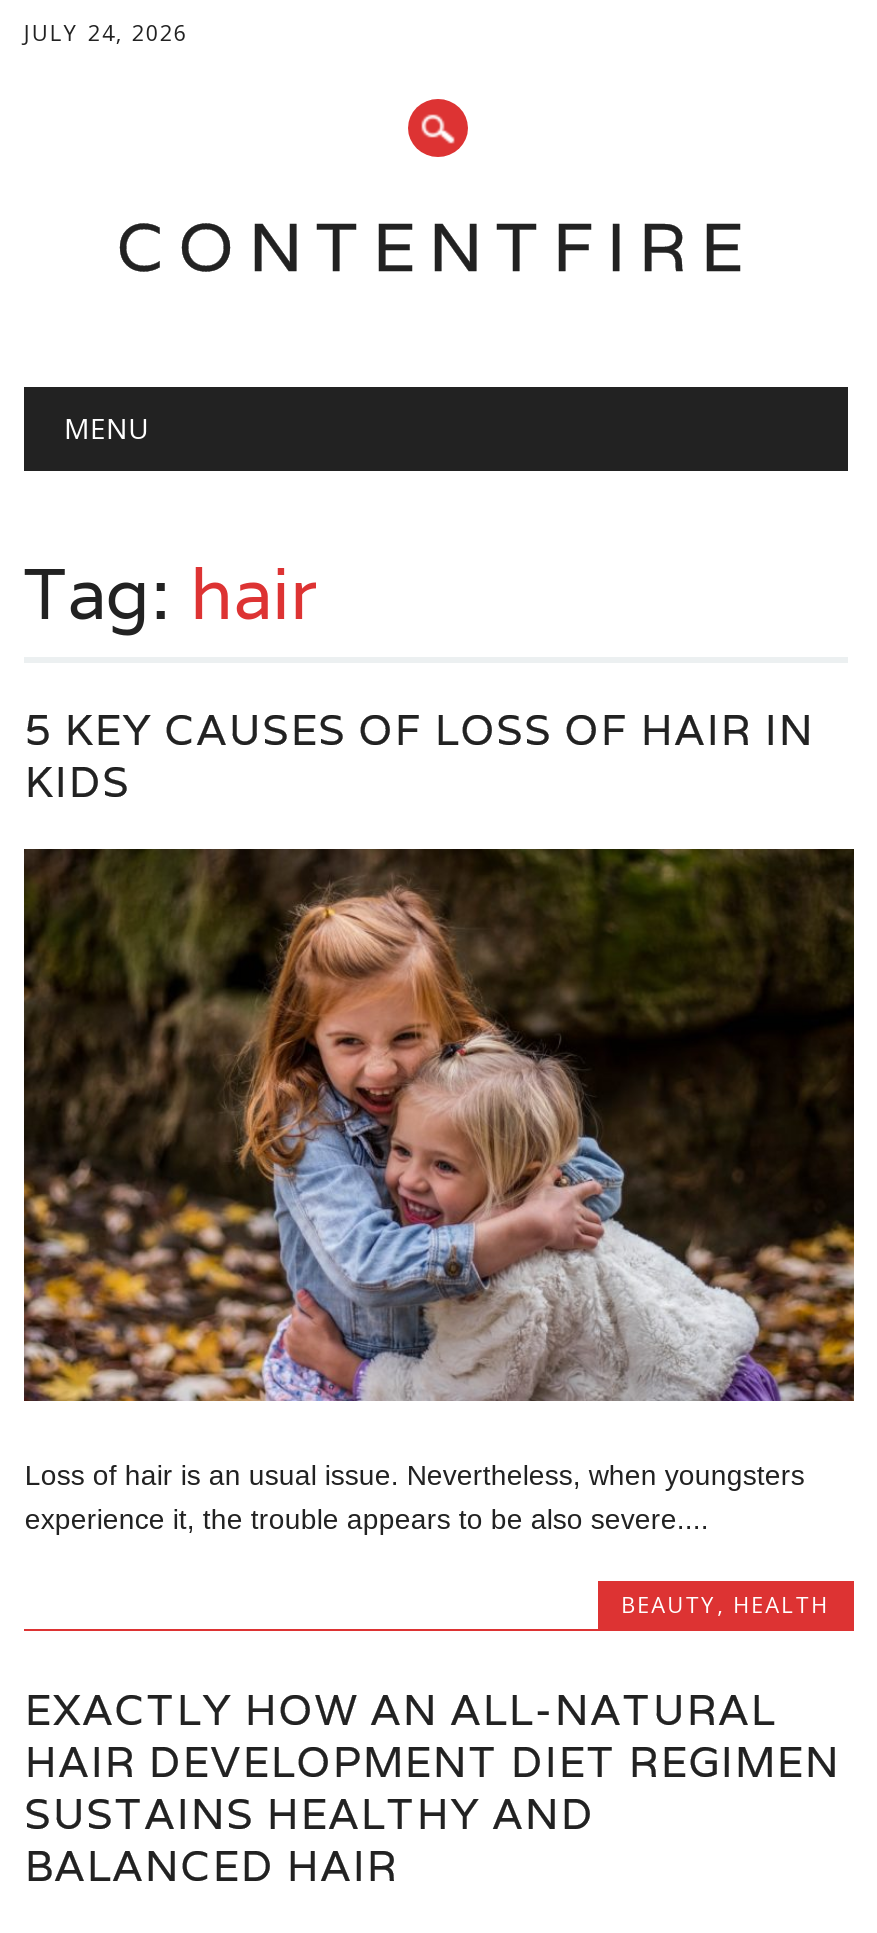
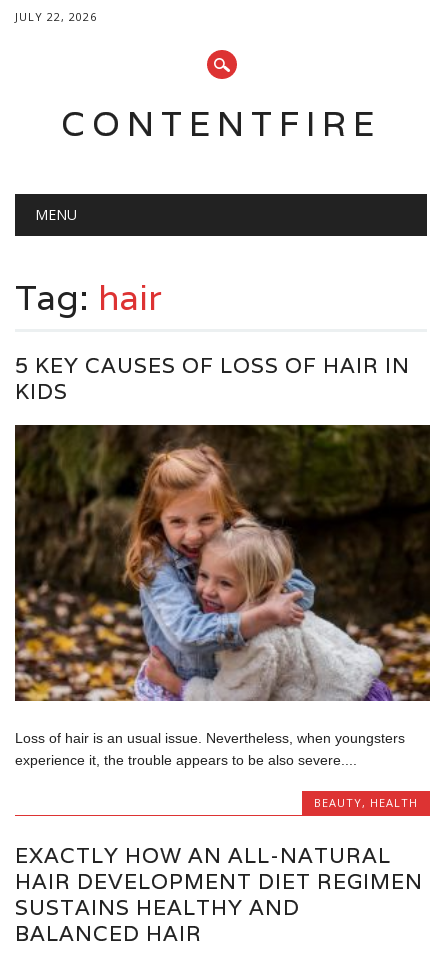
- JULY 24, 2026
+ JULY 22, 2026
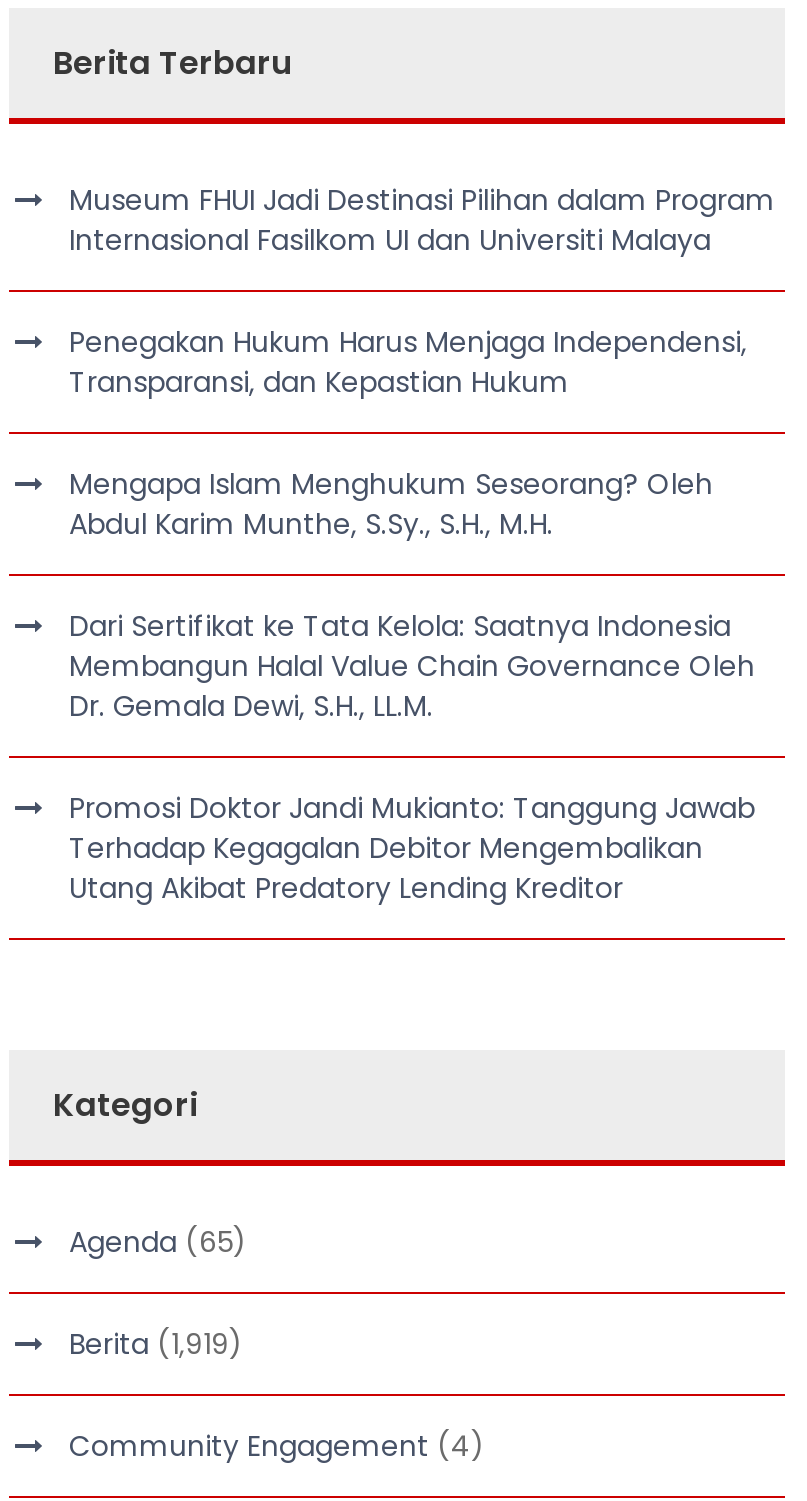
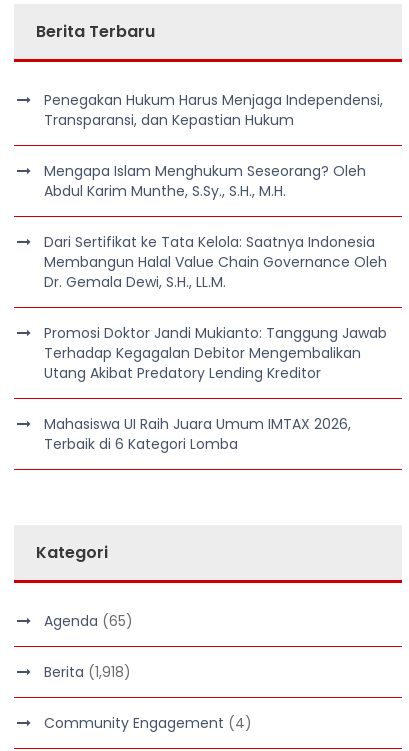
- Museum FHUI Jadi Destinasi Pilihan dalam Program
- Internasional Fasilkom UI dan Universiti Malaya

moved up: Penegakan Hukum Harus Menjaga Independensi, | Transparansi, dan Kepastian Hukum | Mengapa Islam Menghukum Seseorang? Oleh | ... | Terhadap Kegagalan Debitor Mengembalikan | Utang Akibat Predatory Lending Kreditor

+ Mahasiswa UI Raih Juara Umum IMTAX 2026,
+ Terbaik di 6 Kategori Lomba

- Berita (1,919)
+ Berita (1,918)
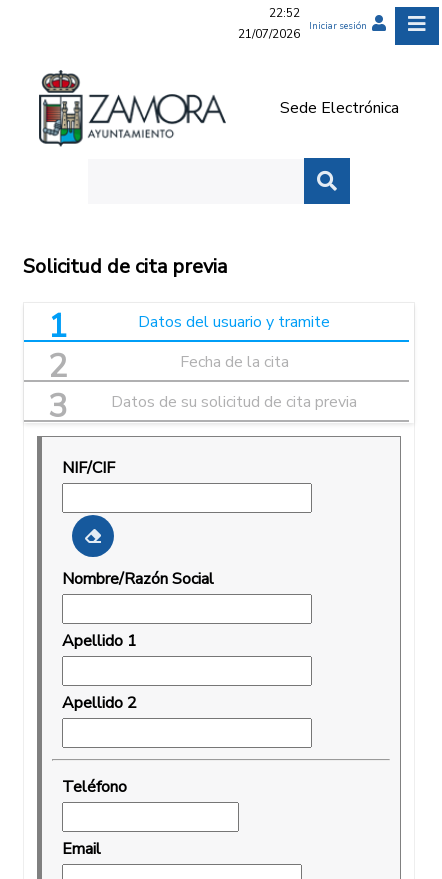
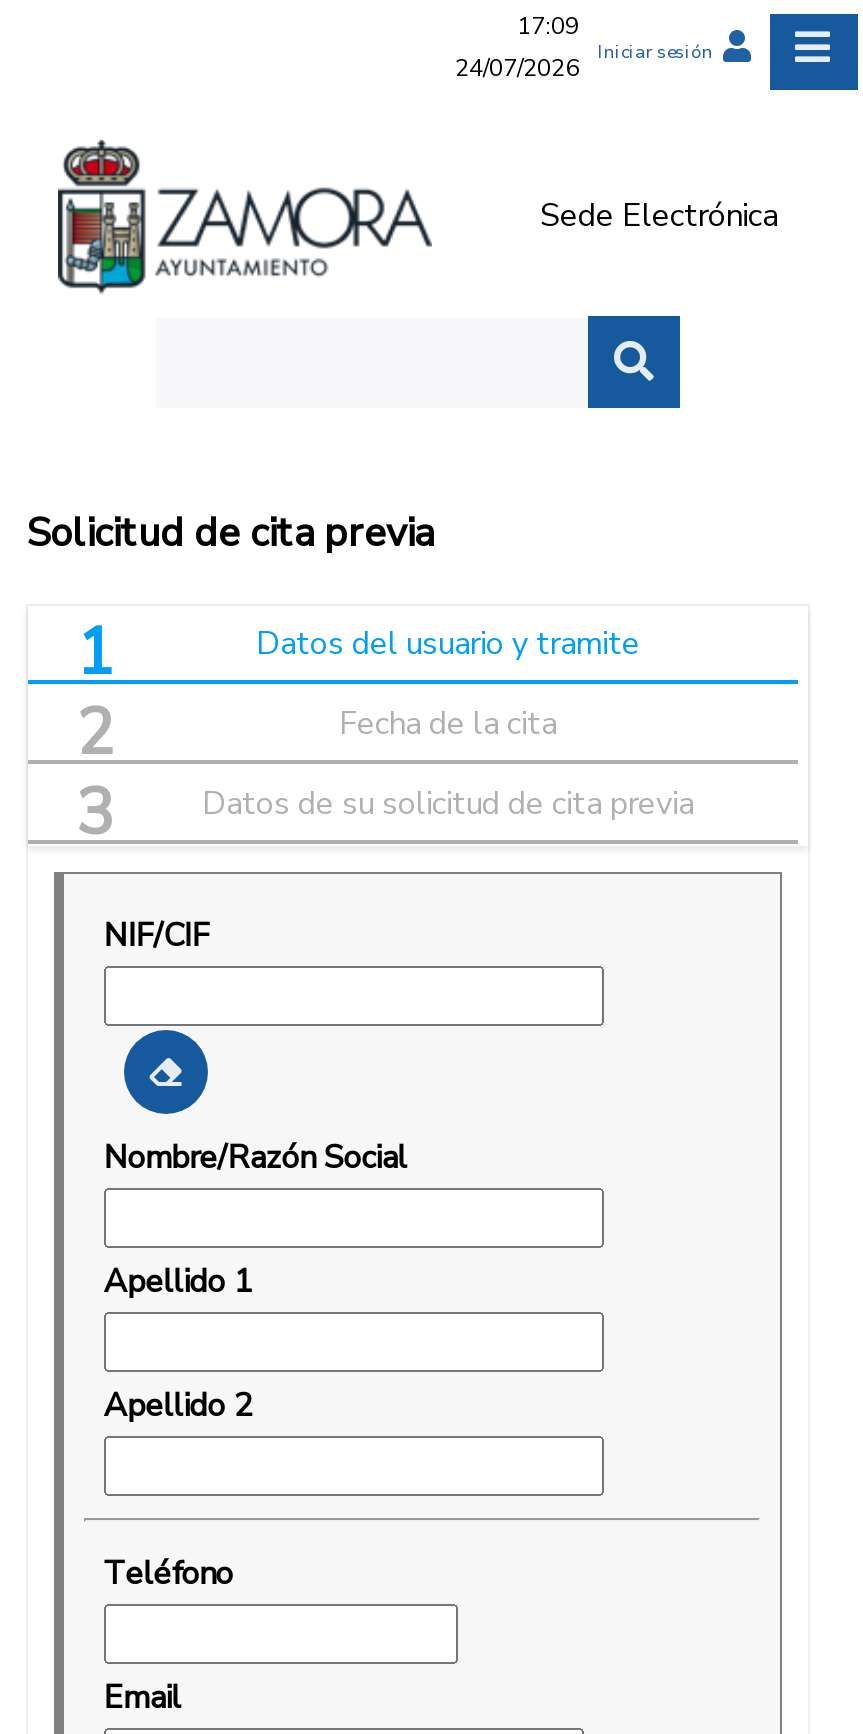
- 22:52
+ 17:09

- 21/07/2026 Iniciar sesión
+ 24/07/2026 Iniciar sesión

◆ ◆ ◆ ◆ ◆ ◆ ◆

> _WHAT YOU ARE ASKED TO DO_
Write out, word for word, the lines running from the one containing "- Berita (1,919)" to the end of the data above; the pictures are to be left out.

> _ANSWER_
- Berita (1,919)
+ Berita (1,918)
- 22:52
+ 17:09

- 21/07/2026 Iniciar sesión
+ 24/07/2026 Iniciar sesión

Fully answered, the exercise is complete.